Yang kita saksikan ialah interaksi pasukan-pasukan yang menang terhadap pasukan-pasukan lawannya yang kalah ialah mereka merampas harta mereka, kehormatan mereka, dan hak-hak mereka hal ini adalah bukti yang kuat terhadap apa yang kami katakan, Allah swt. Berfirman yang artinya:
“Dan Allah mengatakan yang sebenarnya dan Dia menunjukkan jalan (yang benar)” (QS. Al Ahzaab: 4).
3. Ketika Rasulullah saw. Keluar untuk berperang ke medan perang Hunain,  dan beliau saw. Bersama dengan 12.000 pasukan, yaitu orang-orang yang berangkat bersama beliau saw. Dari Madinah maka mereka menyaksikan Fathu Makkah, yaitu orang-orang Anshar dan Muhajirin, dan para kabilah yang bertetangga dengan Madinah, atau yang berada di jalan Madinah, 2000 orang yang masuk islam setelah Fathu Makkah, kebanyakan dari mereka belum terlalu meresap hidayah islam di hati mereka, dan orang-orang yang masuk islam setelah harapan-harapan mereka hancur untuk melawan dan mengalahkan islam, dalam pasukan ini terdapat juga orang-orang mukmin yang jujur dan ikhlas dengan iman mereka yang telah menjual kepada Allah swt. Jiwa dan raga mereka untuk memperkuat agama-Nya, serta di dalam pasukan ini juga terdapat orang-orang yang masih lemah agamanya, juga terdapat orang-orang munafik yang masuk islam dengan segan, mereka mempunyai rasa dendam dan dengki, beriman karena maksud-maksud tertentu sehingga mereka ikut berperang karena hal tersebut.

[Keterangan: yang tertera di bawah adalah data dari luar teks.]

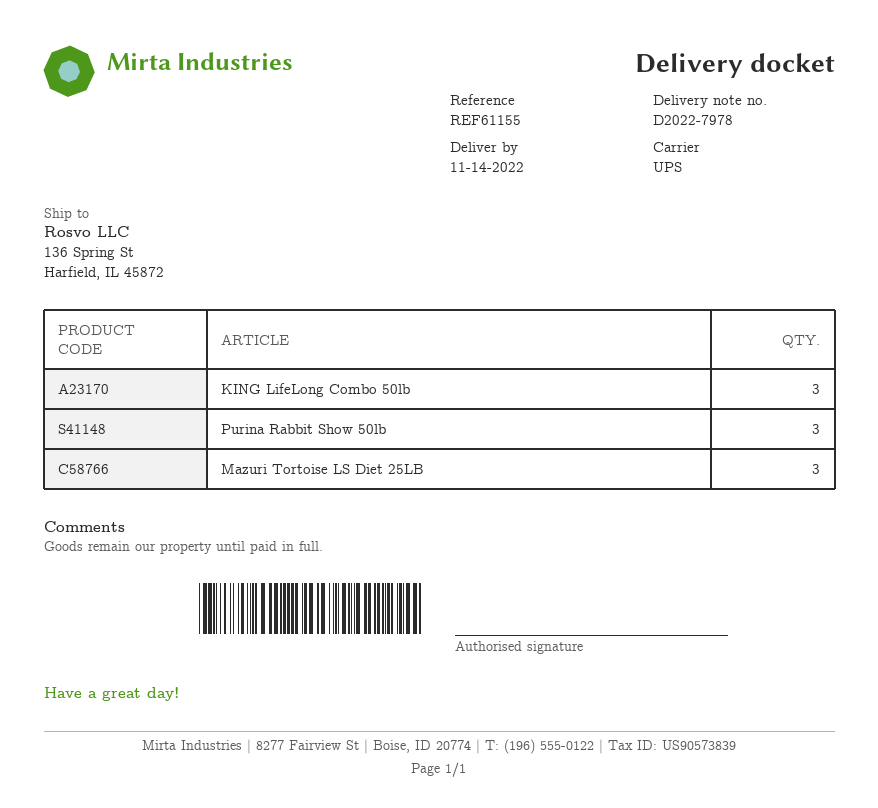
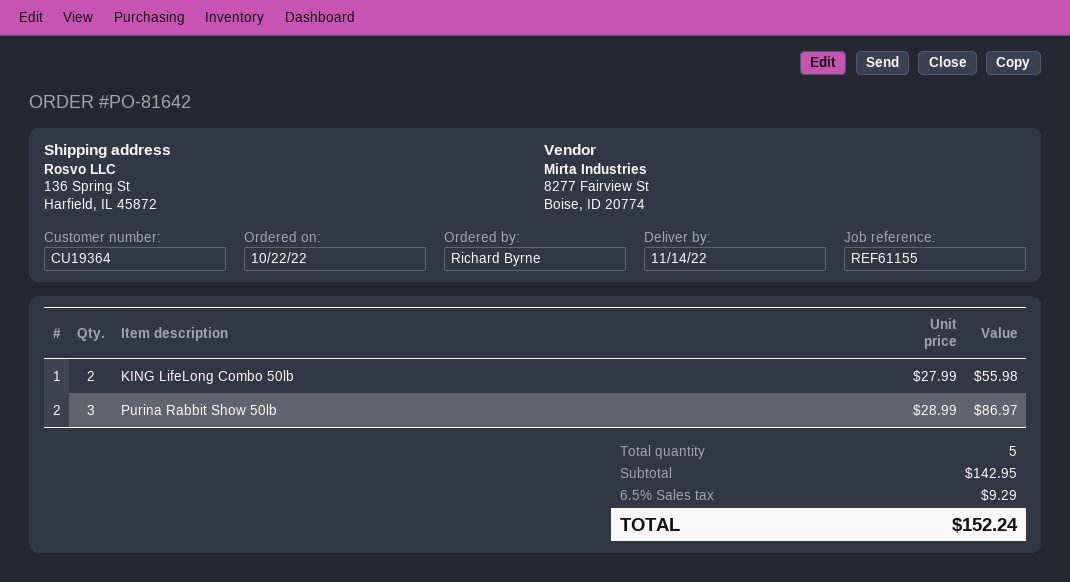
KING LifeLong Combo 50lb: 3 -> 2
Mazuri Tortoise LS Diet 25LB: 3 -> none

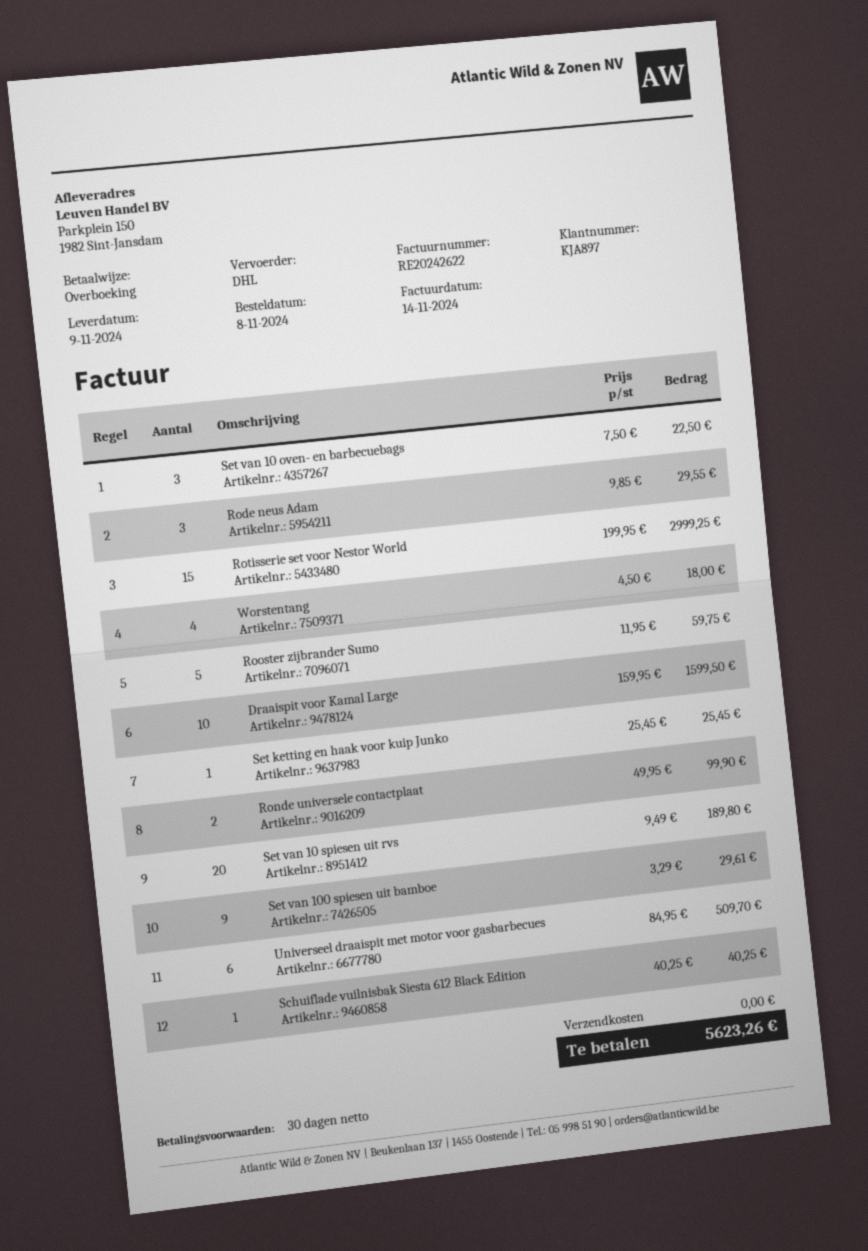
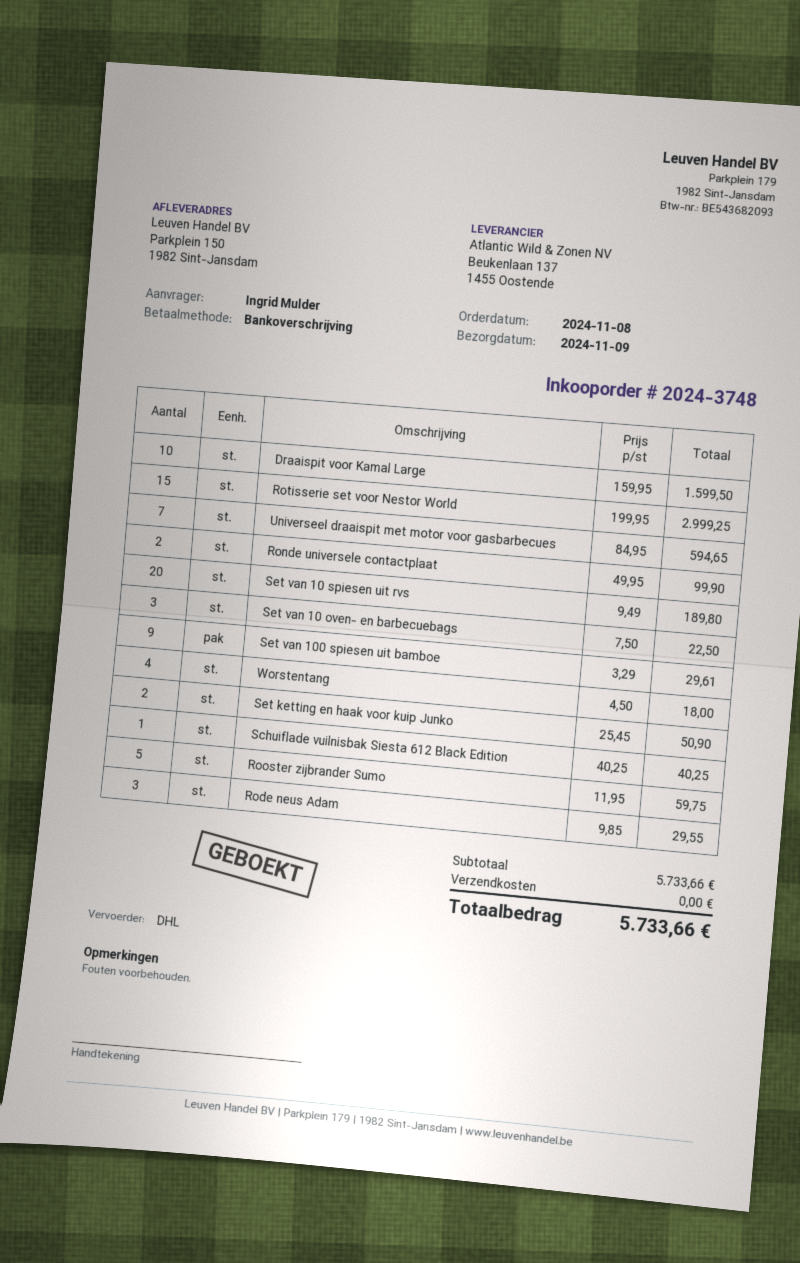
Set ketting en haak voor kuip Junko: 1 x 25.45 = 25.45 -> 2 x 25.45 = 50.90
Universeel draaispit met motor voor gasbarbecues: 6 x 84.95 = 509.70 -> 7 x 84.95 = 594.65
total: 5623.26 -> 5733.66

 Di antara pasukan tersebut ada yang menginginkan harta rampasan perang, oleh karena itu,  kekalahan yang di alami pasukan muslim pada perang ini (Hunain) di awalnya adalah hal yang tidak mengherankan, oleh sebab itu Rasulullah saw. Bersabda:
 “kita tidak akan menang sekarang karena sedikit”.

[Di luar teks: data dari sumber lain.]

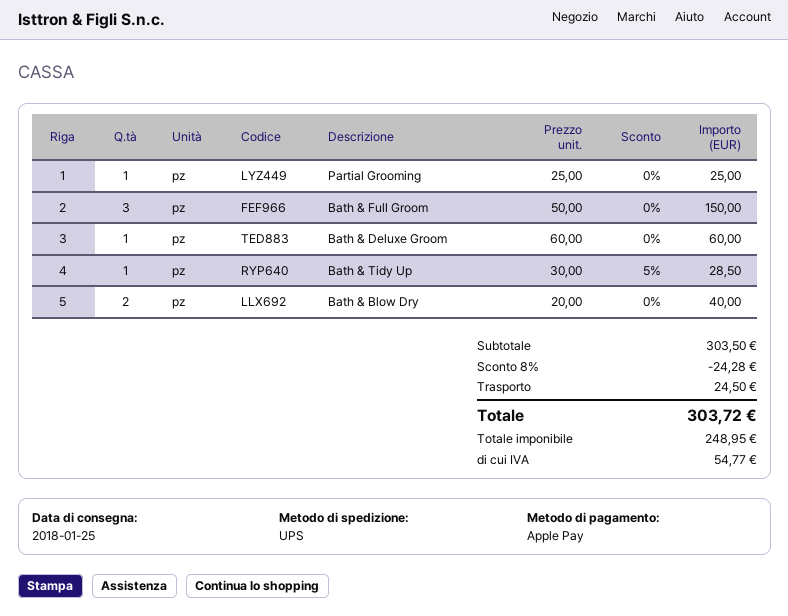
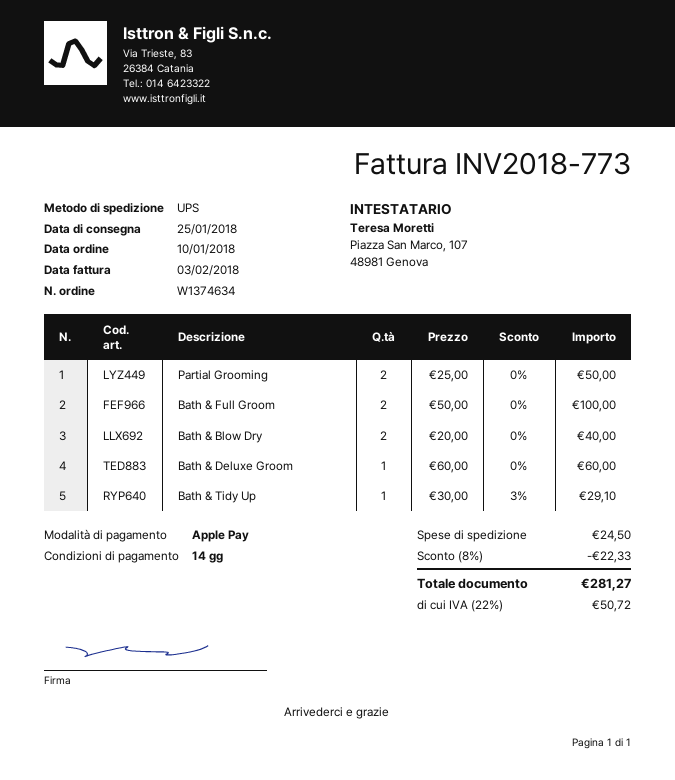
Partial Grooming: 1 x 25.00 = 25.00 -> 2 x 25.00 = 50.00
Bath & Full Groom: 3 x 50.00 = 150.00 -> 2 x 50.00 = 100.00
Bath & Tidy Up: 1 x 30.00 - 5% = 28.50 -> 1 x 30.00 - 3% = 29.10
discount: 8% = 24.28 -> 8% = 22.33
tax: 54.77 -> 50.72
total: 303.72 -> 281.27

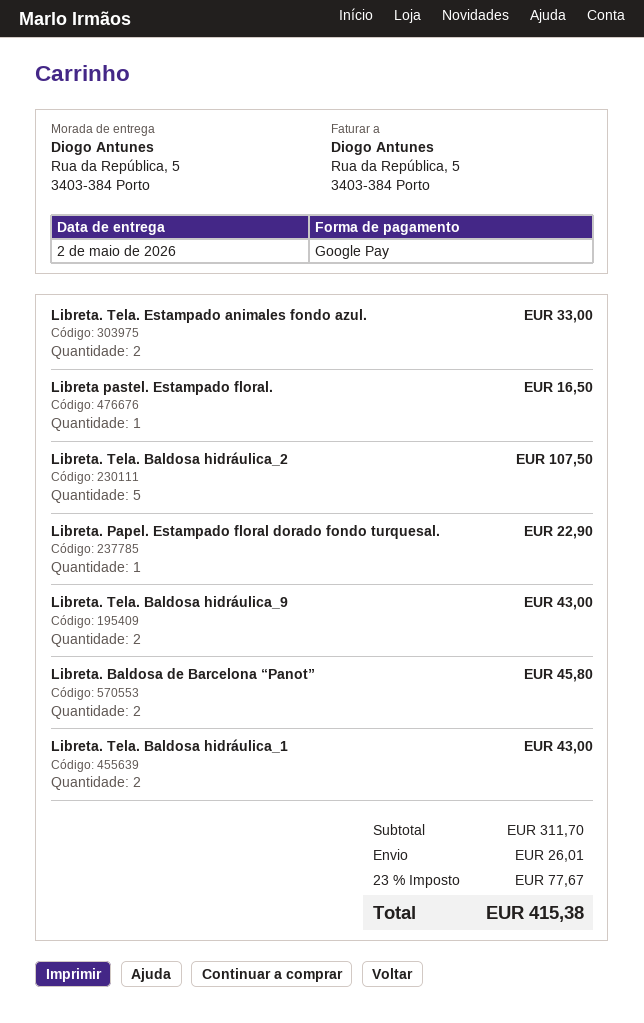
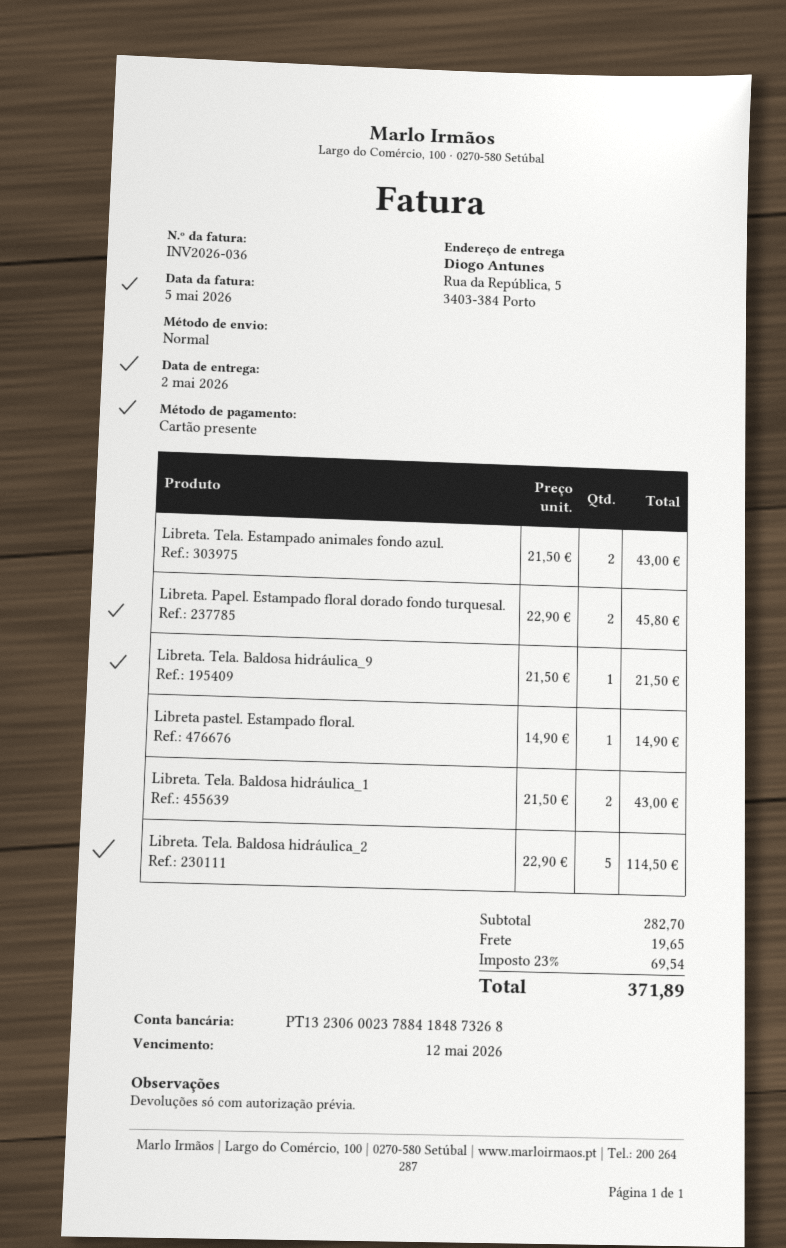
payment method: Google Pay -> gift card
Libreta. Tela. Estampado animales fondo azul.: 2 for 33.00 -> 2 for 43.00
Libreta pastel. Estampado floral.: 1 for 16.50 -> 1 for 14.90
Libreta. Tela. Baldosa hidráulica_2: 5 for 107.50 -> 5 for 114.50
Libreta. Papel. Estampado floral dorado fondo turquesal.: 1 for 22.90 -> 2 for 45.80
Libreta. Tela. Baldosa hidráulica_9: 2 for 43.00 -> 1 for 21.50
Libreta. Baldosa de Barcelona “Panot”: 2 for 45.80 -> none
subtotal: 311.70 -> 282.70
shipping: 26.01 -> 19.65
tax: 23% = 77.67 -> 23% = 69.54
total: 415.38 -> 371.89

Artinya: pasukan seperti ini dengan banyaknya jumlahnya tidak akan menang kecuali karena hal-hal yang abstrak (keimanan yang ikhlas) yang terkait dengan setiap jiwa pribadi-pribadinya, berkaitan dengan keimanan mereka, kekuatan jiwa mereka dan keikhlasan mereka serta pengorbanan mereka.

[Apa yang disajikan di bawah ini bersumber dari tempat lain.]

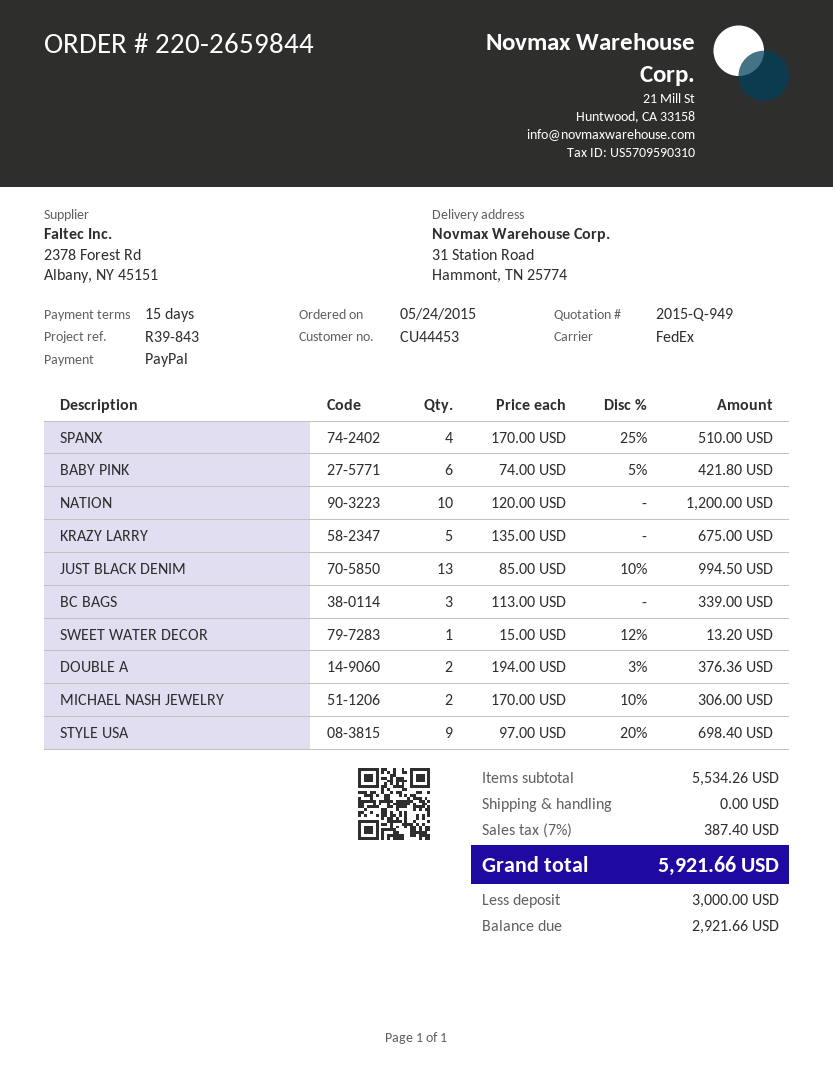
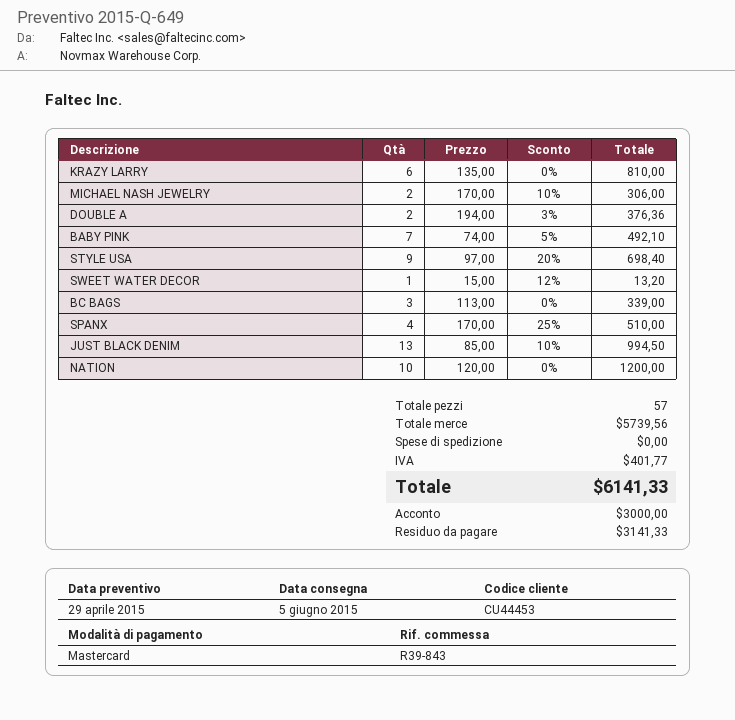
quote number: 2015-Q-949 -> 2015-Q-649
payment method: PayPal -> Mastercard
BABY PINK: 6 x 74.00 - 5% = 421.80 -> 7 x 74.00 - 5% = 492.10
KRAZY LARRY: 5 x 135.00 = 675.00 -> 6 x 135.00 = 810.00
subtotal: 5534.26 -> 5739.56
tax: 387.40 -> 401.77
total: 5921.66 -> 6141.33
balance: 2921.66 -> 3141.33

Rasulullah saw. Telah meletakkan sebuah kaidah tentang hal ini kepada kita, yaitu kemenangan tidak akan di raih dengan banyaknya jumlah pasukan atau bagusnya persenjataan, akan tetapi kemenangan di raih dengan sesuatu yang abstrak yang mengalir di dalam jiwa-jiwa setiap pasukan, sehingga membuat mereka berani untuk berkorban. Al Qur’anul kariem telah memastikan hal ini di banyak surahnya, yaitu di antaranya:
“Berapa banyak terjadi golongan yang sedikit dapat mengalahkan golongan yang banyak dengan izin Allah. Dan Allah beserta orang-orang yang sabar”. (QS. Al Baqarah: 249).
Juga terdapat ayat-ayat yang turun setelah perang ini usai, yang mengisyaratkan dengan jelas tentang makna tersebut, yaitu:
“Sesungguhnya Allah telah menolong kamu (hai para mukminin) di medan peperangan yang banyak, dan (ingatlah) peperangan Hunain, yaitu diwaktu kamu menjadi congkak karena banyaknya jumlah (mu), maka jumlah yang banyak itu tidak memberi manfaat kepadamu sedikitpun, dan bumi yang luas itu telah terasa sempit olehmu, kemudian kamu lari kebelakang dengan bercerai-berai”.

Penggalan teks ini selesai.